Foto di Angelo Maggio

Le capacità del sottoscritto, la natura di questo piccolo testo e l’intenzione di oggi non hanno nulla a che spartire con la puntuale ricerca dell’amica Angela, né possono sperare di aggiungere riga ai “testi spezzati” di chi si confronta con la scrittura drammaturgica da oltre quarant’anni.

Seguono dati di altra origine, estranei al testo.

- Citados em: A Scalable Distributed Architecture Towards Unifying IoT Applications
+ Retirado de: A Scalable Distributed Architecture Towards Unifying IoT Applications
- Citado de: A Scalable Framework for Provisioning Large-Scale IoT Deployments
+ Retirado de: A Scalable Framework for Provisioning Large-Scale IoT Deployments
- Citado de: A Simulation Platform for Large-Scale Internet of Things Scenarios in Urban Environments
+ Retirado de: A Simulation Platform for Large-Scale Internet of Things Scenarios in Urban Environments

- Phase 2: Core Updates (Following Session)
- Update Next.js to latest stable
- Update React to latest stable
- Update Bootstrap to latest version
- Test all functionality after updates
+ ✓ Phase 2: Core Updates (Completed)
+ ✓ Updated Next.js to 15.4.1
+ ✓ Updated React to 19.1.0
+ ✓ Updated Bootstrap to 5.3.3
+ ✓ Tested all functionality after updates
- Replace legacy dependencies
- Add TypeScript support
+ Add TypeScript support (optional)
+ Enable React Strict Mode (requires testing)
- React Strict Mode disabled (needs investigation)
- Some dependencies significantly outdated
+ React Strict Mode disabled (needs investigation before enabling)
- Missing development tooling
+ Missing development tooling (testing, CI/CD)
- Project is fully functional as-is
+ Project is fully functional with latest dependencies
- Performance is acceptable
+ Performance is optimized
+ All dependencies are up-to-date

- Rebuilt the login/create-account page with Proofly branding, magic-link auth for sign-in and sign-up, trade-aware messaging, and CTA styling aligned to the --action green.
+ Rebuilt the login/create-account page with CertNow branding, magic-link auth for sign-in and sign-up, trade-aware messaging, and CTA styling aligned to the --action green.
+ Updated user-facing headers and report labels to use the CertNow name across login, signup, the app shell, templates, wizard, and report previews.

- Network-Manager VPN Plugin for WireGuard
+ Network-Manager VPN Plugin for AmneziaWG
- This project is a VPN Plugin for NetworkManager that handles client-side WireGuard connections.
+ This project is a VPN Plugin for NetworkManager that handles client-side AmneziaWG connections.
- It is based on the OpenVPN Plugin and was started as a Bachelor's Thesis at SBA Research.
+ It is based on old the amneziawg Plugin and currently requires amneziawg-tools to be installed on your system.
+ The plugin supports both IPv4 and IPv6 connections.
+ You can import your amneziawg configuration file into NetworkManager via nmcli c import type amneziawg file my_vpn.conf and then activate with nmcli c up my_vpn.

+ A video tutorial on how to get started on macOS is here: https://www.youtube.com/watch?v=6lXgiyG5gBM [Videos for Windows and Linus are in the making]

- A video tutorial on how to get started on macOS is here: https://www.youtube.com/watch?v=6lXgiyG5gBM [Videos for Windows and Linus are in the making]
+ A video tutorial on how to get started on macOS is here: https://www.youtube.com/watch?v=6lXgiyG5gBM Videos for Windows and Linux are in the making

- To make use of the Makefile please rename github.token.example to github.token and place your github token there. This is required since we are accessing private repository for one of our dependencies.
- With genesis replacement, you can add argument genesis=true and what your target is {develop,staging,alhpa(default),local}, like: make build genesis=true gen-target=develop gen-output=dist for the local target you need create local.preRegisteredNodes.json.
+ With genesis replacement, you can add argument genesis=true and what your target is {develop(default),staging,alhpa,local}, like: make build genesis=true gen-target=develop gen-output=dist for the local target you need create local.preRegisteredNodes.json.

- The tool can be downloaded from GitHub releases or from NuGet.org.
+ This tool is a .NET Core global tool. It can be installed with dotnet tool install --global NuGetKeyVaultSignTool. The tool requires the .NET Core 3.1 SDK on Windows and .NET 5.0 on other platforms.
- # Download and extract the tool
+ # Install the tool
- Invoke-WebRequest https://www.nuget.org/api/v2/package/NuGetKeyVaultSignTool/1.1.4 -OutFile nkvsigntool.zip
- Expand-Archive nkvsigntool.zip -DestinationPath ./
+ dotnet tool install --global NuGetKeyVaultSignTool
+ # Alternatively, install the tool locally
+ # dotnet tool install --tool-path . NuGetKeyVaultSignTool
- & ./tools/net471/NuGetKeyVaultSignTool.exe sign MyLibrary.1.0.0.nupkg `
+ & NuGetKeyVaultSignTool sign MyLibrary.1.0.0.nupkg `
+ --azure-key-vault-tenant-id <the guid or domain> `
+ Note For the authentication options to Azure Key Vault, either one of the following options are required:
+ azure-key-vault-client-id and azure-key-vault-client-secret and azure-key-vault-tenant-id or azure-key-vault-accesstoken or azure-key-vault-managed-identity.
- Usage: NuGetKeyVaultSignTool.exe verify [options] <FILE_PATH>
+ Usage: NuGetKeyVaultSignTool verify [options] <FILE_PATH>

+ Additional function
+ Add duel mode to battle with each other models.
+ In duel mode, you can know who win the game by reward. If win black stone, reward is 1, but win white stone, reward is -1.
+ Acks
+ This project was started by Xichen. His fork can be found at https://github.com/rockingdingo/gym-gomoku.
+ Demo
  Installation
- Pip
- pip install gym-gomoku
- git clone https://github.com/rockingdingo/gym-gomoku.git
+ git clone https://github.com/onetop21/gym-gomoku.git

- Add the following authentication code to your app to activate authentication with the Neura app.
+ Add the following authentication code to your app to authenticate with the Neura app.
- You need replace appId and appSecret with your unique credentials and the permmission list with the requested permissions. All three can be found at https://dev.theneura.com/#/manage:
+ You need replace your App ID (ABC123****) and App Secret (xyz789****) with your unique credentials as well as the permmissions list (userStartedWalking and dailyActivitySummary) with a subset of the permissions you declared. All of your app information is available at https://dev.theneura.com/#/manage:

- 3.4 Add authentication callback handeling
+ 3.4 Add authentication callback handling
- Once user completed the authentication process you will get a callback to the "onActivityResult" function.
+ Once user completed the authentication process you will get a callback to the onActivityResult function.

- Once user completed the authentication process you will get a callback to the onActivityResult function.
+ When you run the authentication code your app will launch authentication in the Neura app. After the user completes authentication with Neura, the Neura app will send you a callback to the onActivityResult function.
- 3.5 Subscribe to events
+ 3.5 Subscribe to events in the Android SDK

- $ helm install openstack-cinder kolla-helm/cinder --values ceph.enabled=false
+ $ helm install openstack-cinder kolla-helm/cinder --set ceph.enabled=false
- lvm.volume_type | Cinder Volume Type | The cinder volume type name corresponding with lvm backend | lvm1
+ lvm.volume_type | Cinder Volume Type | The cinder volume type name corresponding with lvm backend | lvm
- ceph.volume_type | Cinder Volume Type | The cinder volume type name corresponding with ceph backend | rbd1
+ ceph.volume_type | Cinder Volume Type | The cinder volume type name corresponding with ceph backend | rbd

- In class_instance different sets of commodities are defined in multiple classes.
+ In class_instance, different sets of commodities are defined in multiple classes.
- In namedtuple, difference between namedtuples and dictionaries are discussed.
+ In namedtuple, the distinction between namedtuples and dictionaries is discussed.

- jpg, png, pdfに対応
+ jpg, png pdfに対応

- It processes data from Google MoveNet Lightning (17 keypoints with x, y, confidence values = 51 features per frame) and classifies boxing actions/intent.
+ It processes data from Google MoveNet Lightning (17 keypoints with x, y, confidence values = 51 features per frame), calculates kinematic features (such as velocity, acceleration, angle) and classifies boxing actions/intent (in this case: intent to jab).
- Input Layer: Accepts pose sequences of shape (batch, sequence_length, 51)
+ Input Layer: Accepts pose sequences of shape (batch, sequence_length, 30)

Mentre Saverio, che è persona dotata di ironia, si starà chiedendo come capitò ad un altro italiano celebrato a Los Angeles nel 1993 per il suo quarto Oscar, se sei Premi Ubu non siano troppi (due nel 2007 con Dissonorata come Migliore attore italiano e per il Migliore testo italiano, uno nel 2009 per il il festival Primavera dei Teatri, uno nel 2010 con La Borto per il Migliore testo, uno nel 2012 come Migliore attore italiano con Italianesi), io mi chiedo se non siano troppi per la nostra cittadina e per la mia povera terra.

 

Me lo chiedo perché continuo a vedere teatri che aprono le loro porte per le sole rappresentazioni (che in tante circostanze sono solo intrattenimento), me lo chiedo perché non sono bastati otto premi Ubu a Scena Verticale (ai sei elencati ne vanno aggiunti altri due vinti da Settimio Pisano e Dario De Luca) per meritarsi le chiavi di uno dei due teatri cittadini, me lo chiedo perché, come scrive Ernesto Orrico, Via del Popolo non è ancora arrivato nel capoluogo cosentino, me lo chiedo perché la prima foto di Saverio, scattata da Carlo Maradei per la prima locandina di Via del Popolo che debuttava a Milano, è stata scattata al Teatro della Chimera, la piccola meritoria sala di Fabio Pellicori.

 

Avere a disposizione un teatro in Calabria, anche solo per una foto, costa più fatica di vincere l’ennesimo Ubu.